TASK DETAILS: Would you transcribe all of the data exactly, down to the last character?
───── RECORDS PROVIDED ─────
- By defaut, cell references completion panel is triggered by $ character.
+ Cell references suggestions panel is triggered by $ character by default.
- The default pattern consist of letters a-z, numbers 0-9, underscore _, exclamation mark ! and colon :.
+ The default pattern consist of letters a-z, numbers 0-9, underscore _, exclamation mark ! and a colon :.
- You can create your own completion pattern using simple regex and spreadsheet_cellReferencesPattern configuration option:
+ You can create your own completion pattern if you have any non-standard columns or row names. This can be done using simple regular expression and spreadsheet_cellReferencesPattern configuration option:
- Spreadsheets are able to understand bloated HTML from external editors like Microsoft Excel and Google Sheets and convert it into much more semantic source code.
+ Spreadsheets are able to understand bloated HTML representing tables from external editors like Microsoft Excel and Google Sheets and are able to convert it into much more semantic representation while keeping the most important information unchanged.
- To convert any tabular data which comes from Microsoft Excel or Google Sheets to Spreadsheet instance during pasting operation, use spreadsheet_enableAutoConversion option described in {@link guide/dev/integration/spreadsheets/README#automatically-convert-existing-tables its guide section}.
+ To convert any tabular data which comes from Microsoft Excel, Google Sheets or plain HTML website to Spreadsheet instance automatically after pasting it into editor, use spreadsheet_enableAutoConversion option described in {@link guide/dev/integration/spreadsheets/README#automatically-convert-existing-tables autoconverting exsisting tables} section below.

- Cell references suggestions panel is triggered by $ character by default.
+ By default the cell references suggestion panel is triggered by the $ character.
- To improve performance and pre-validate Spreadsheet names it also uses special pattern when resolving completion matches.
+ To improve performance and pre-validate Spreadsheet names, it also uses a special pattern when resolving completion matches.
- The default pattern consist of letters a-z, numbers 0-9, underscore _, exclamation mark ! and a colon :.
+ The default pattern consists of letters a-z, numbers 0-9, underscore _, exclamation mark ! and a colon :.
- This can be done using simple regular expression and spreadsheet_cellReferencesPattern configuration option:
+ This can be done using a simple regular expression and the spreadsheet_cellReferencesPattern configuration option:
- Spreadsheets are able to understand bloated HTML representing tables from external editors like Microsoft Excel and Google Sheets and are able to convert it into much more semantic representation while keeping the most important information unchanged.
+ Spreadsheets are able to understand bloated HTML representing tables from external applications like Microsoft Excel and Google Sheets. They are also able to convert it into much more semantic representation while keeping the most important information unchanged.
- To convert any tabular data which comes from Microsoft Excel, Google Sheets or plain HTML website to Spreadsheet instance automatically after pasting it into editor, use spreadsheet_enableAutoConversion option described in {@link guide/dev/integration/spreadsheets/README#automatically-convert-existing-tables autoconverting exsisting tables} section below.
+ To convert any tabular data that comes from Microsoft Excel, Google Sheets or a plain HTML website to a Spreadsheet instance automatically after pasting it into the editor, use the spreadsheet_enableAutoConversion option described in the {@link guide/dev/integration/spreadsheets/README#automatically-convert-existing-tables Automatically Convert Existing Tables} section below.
─────
COMPLETED EXERCISE:
- By defaut, cell references completion panel is triggered by $ character.
+ Cell references suggestions panel is triggered by $ character by default.
- The default pattern consist of letters a-z, numbers 0-9, underscore _, exclamation mark ! and colon :.
+ The default pattern consist of letters a-z, numbers 0-9, underscore _, exclamation mark ! and a colon :.
- You can create your own completion pattern using simple regex and spreadsheet_cellReferencesPattern configuration option:
+ You can create your own completion pattern if you have any non-standard columns or row names. This can be done using simple regular expression and spreadsheet_cellReferencesPattern configuration option:
- Spreadsheets are able to understand bloated HTML from external editors like Microsoft Excel and Google Sheets and convert it into much more semantic source code.
+ Spreadsheets are able to understand bloated HTML representing tables from external editors like Microsoft Excel and Google Sheets and are able to convert it into much more semantic representation while keeping the most important information unchanged.
- To convert any tabular data which comes from Microsoft Excel or Google Sheets to Spreadsheet instance during pasting operation, use spreadsheet_enableAutoConversion option described in {@link guide/dev/integration/spreadsheets/README#automatically-convert-existing-tables its guide section}.
+ To convert any tabular data which comes from Microsoft Excel, Google Sheets or plain HTML website to Spreadsheet instance automatically after pasting it into editor, use spreadsheet_enableAutoConversion option described in {@link guide/dev/integration/spreadsheets/README#automatically-convert-existing-tables autoconverting exsisting tables} section below.

- Cell references suggestions panel is triggered by $ character by default.
+ By default the cell references suggestion panel is triggered by the $ character.
- To improve performance and pre-validate Spreadsheet names it also uses special pattern when resolving completion matches.
+ To improve performance and pre-validate Spreadsheet names, it also uses a special pattern when resolving completion matches.
- The default pattern consist of letters a-z, numbers 0-9, underscore _, exclamation mark ! and a colon :.
+ The default pattern consists of letters a-z, numbers 0-9, underscore _, exclamation mark ! and a colon :.
- This can be done using simple regular expression and spreadsheet_cellReferencesPattern configuration option:
+ This can be done using a simple regular expression and the spreadsheet_cellReferencesPattern configuration option:
- Spreadsheets are able to understand bloated HTML representing tables from external editors like Microsoft Excel and Google Sheets and are able to convert it into much more semantic representation while keeping the most important information unchanged.
+ Spreadsheets are able to understand bloated HTML representing tables from external applications like Microsoft Excel and Google Sheets. They are also able to convert it into much more semantic representation while keeping the most important information unchanged.
- To convert any tabular data which comes from Microsoft Excel, Google Sheets or plain HTML website to Spreadsheet instance automatically after pasting it into editor, use spreadsheet_enableAutoConversion option described in {@link guide/dev/integration/spreadsheets/README#automatically-convert-existing-tables autoconverting exsisting tables} section below.
+ To convert any tabular data that comes from Microsoft Excel, Google Sheets or a plain HTML website to a Spreadsheet instance automatically after pasting it into the editor, use the spreadsheet_enableAutoConversion option described in the {@link guide/dev/integration/spreadsheets/README#automatically-convert-existing-tables Automatically Convert Existing Tables} section below.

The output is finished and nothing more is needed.